The last thought I remember thinking last night before falling asleep was, in essence, gratitude. As I’ve gotten older, I have developed the habit of coating my birthday with a film of admiration and fascination that amplify the joy I feel present within me. However, the filter through which I see life is not explicitly reserved for my birthday, rather it is present in my everyday. Consciously practicing gratitude every waking hour of the day has transformed my life, how could it not? Some things, usually the little things, are taken for granted — the mind is accustomed to having it routinely there and it cannot picture a life without them. But the little things are not so little, for a life without breathing a fresh breath of air is not life at all. These little spells of magic are so casual to the mind that sometimes we lack the realization of how vastly different the world would be without them. My ever blooming fascination with everything around me led me to an infinite path of gratitude.

This film of admiration and fascination I speak so fondly of coats every aspect of my life, not just the little things. The people in my life are a true blessing, a word that is thrown around nonchalantly too often, but I speak it with the genuine weight and celestial power it holds. Every person in my life is a tiny piece of heaven, which when put together bring Paradise to Earth. The first people I ever met, my family members (immediate and extended) are nothing less than marvelous. The first people that taught me unconditional love. The first people to be proud of me. They have given me some of the most fulfilling love I have been fortunate to ever know.

Let it be known that those outside the bloodline relation have also impacted me in ways neither my mouth nor pen will ever be able to accurately express. My friends are nothing less than exceptional. No matter how recently they came into my life, I have a cherished memory with each of them. No matter how close we may be, every friendship I have ever had and currently have has been appreciated to every extent possible.

My family and friends enrich my life with a soul bearing power. How fortunate I am to share my love with the people in my life. How fortunate I am to have been born into the family I have. To all these people: thank you isn’t enough.

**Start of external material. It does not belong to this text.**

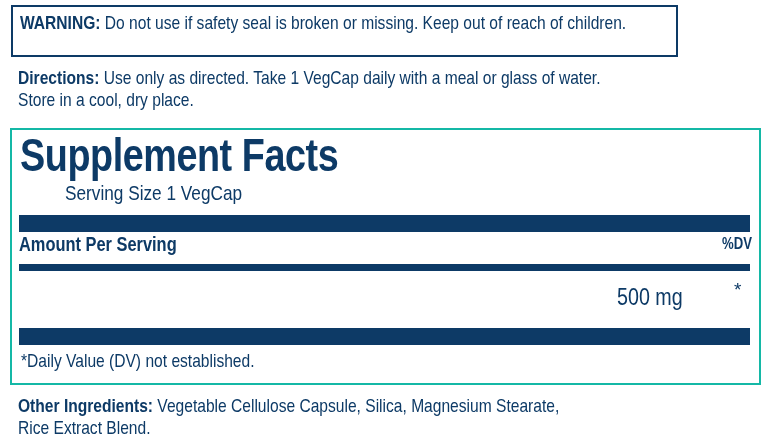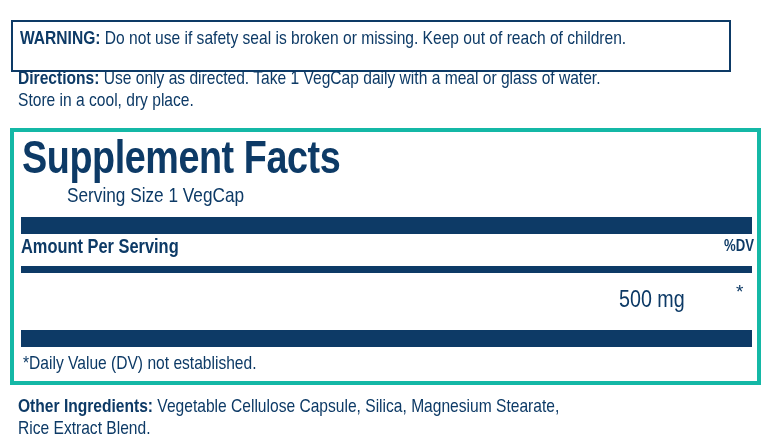"WARNING: Do not use if" #warning-box { top: 20px -> 5px; width: 720px -> 667px }
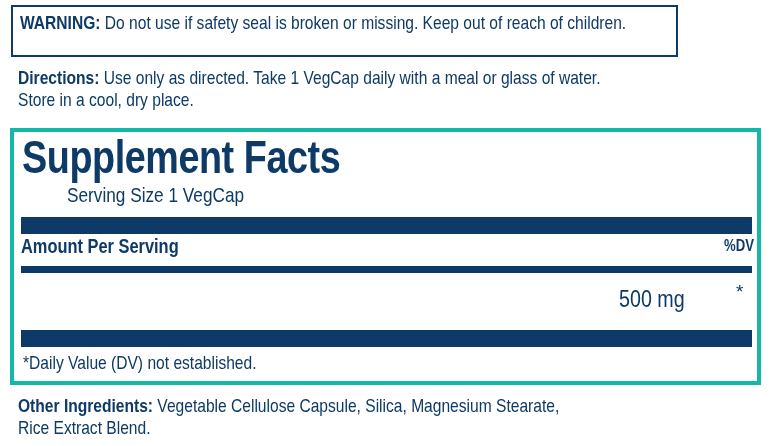"Supplement Facts" #supplement-facts-panel { border: 4px solid #14b8a6 -> 2px solid #14b8a6 }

Gratitude is at times met with confusion. I do not fully understand how blessed I am, or lucky I am; whether it’s one instead of the other or a combination of both. Perhaps I’m not supposed to question it, but I cannot overlook something as beautiful as this and pretend it is anything less than heavenly. This reality is a culmination of miraculous degrees. All my blessings, the small and the big, create the miracle that is my life as I have chosen to see it. That is not to say I have not experienced hardship. I know trouble, I have met exhaustion, and I have looked skepticism and pessimism in the eye. Life is not a carrier of solely good news, everything has a polarized pair. Some days darkness lingers and shadows trail after you. But polarized pairs are only that because the other exists. Soon enough light shines in and illuminates everything it touches. “Nothing is permanent” is the universal law of ambiguity. That’s why I wholeheartedly cherish everything in my life that stems from love, and have peace of mind knowing that all else shall soon pass.

I don’t know if the things that happen are intentional or flukes, my line of reasoning with “everything happens for a reason” is not simply “I agree” or “I disagree.” However, I do believe with every fiber and vibration in my being that the Butterfly Effect is real: every occurrence in history has the power to change the course of the universe forever, even something as small as the flutter of a butterfly’s wings. Everything that has happened to me in the short amount of life I have experienced has been essential in transforming into the person I am today. I would not change a single thing in the fear of jeopardizing what I have now. Neither do I know if human beings are instinctually creatures of gratitude or if we need to actively look for it. Perhaps we have created too many negative distractions and have unconsciously and unintentionally abandoned a key part of our wiring. Either way, we should not allow gratitude to escape us. So all I have left to say is simple: thank you.